### Assigned task
Your task is to copy the data exactly while leaving out every picture.

(Items from a data source)
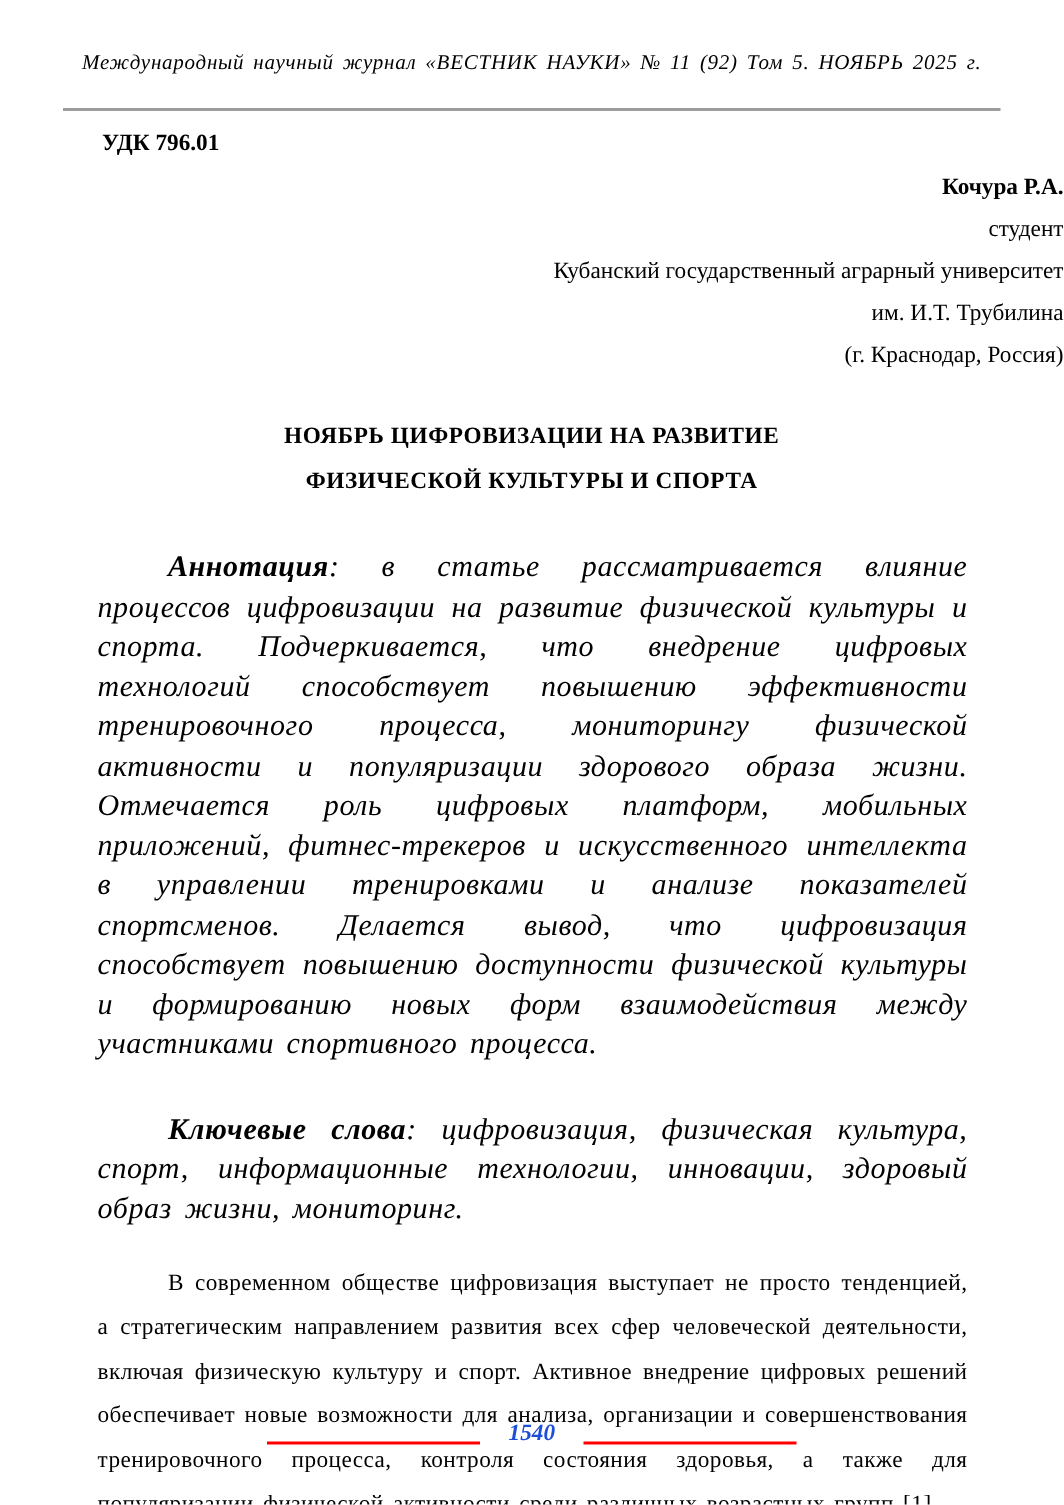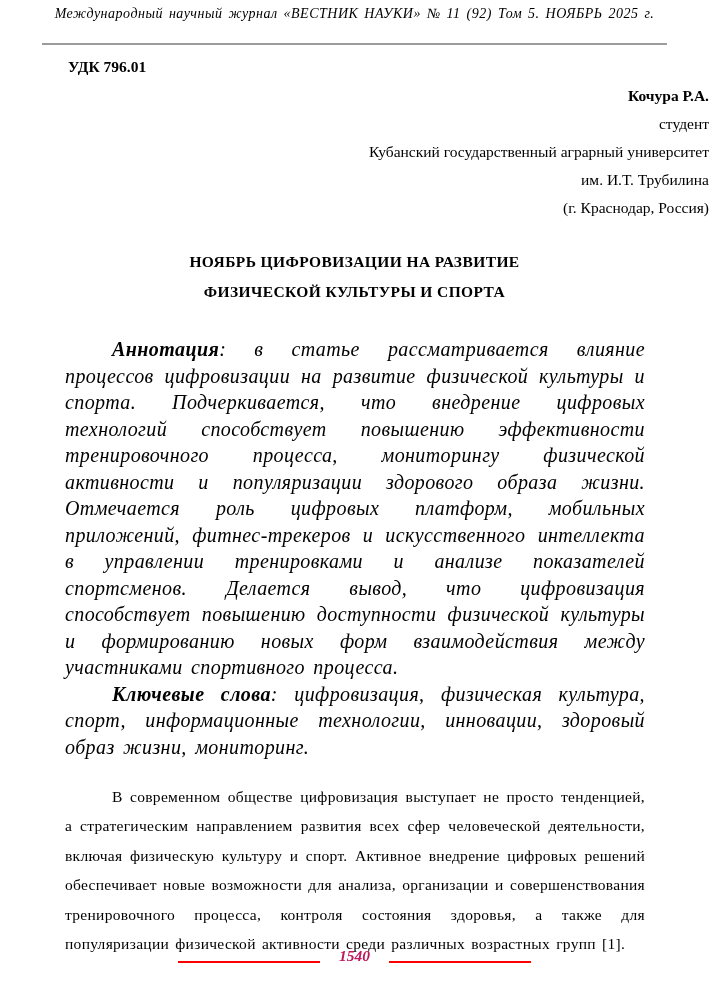--- a/index.html
+++ b/index.html
@@ -9,21 +9,21 @@
   }
   body {
     width: 709px;
     height: 1003px;
     position: relative;
     overflow: hidden;
     font-family: "Liberation Serif", serif;
     color: #000000;
   }
   .journal-header {
-    padding-top: 5px;
+    padding-top: 34px;
     text-align: center;
     font-style: italic;
     font-size: 14px;
     letter-spacing: 0.5px;
     word-spacing: 2px;
     line-height: 17px;
   }
   .divider {
     height: 0;
     border-top: 2px solid #9c9c9c;
@@ -60,21 +60,21 @@
     margin: 29px 64px 0 65px;
     font-style: italic;
     font-size: 20px;
     line-height: 26.5px;
     text-align: justify;
     text-indent: 47px;
     letter-spacing: 0.4px;
     word-spacing: 3px;
   }
   .keywords {
-    margin-top: 0;
+    margin-top: 30px;
     font-style: italic;
   }
   .lbl { font-weight: bold; }
   .body-par {
     margin: 0 64px 0 65px;
     font-size: 15.5px;
     line-height: 29.4px;
     text-align: justify;
     text-indent: 47px;
     letter-spacing: 0.3px;
@@ -91,21 +91,21 @@
     justify-content: center;
     gap: 19px;
   }
   .footer-rule {
     width: 142px;
     height: 2px;
     background: #ff0000;
     transform: translateY(6px);
   }
   .page-number {
-    color: #be185d;
+    color: #1d4ed8;
     font-weight: bold;
     font-style: italic;
     font-size: 15.5px;
   }
 </style>
 </head>
 <body>
 
 <div>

### Reply
--- a/index.html
+++ b/index.html
@@ -9,21 +9,21 @@
   }
   body {
     width: 709px;
     height: 1003px;
     position: relative;
     overflow: hidden;
     font-family: "Liberation Serif", serif;
     color: #000000;
   }
   .journal-header {
-    padding-top: 5px;
+    padding-top: 34px;
     text-align: center;
     font-style: italic;
     font-size: 14px;
     letter-spacing: 0.5px;
     word-spacing: 2px;
     line-height: 17px;
   }
   .divider {
     height: 0;
     border-top: 2px solid #9c9c9c;
@@ -60,21 +60,21 @@
     margin: 29px 64px 0 65px;
     font-style: italic;
     font-size: 20px;
     line-height: 26.5px;
     text-align: justify;
     text-indent: 47px;
     letter-spacing: 0.4px;
     word-spacing: 3px;
   }
   .keywords {
-    margin-top: 0;
+    margin-top: 30px;
     font-style: italic;
   }
   .lbl { font-weight: bold; }
   .body-par {
     margin: 0 64px 0 65px;
     font-size: 15.5px;
     line-height: 29.4px;
     text-align: justify;
     text-indent: 47px;
     letter-spacing: 0.3px;
@@ -91,21 +91,21 @@
     justify-content: center;
     gap: 19px;
   }
   .footer-rule {
     width: 142px;
     height: 2px;
     background: #ff0000;
     transform: translateY(6px);
   }
   .page-number {
-    color: #be185d;
+    color: #1d4ed8;
     font-weight: bold;
     font-style: italic;
     font-size: 15.5px;
   }
 </style>
 </head>
 <body>
 
 <div>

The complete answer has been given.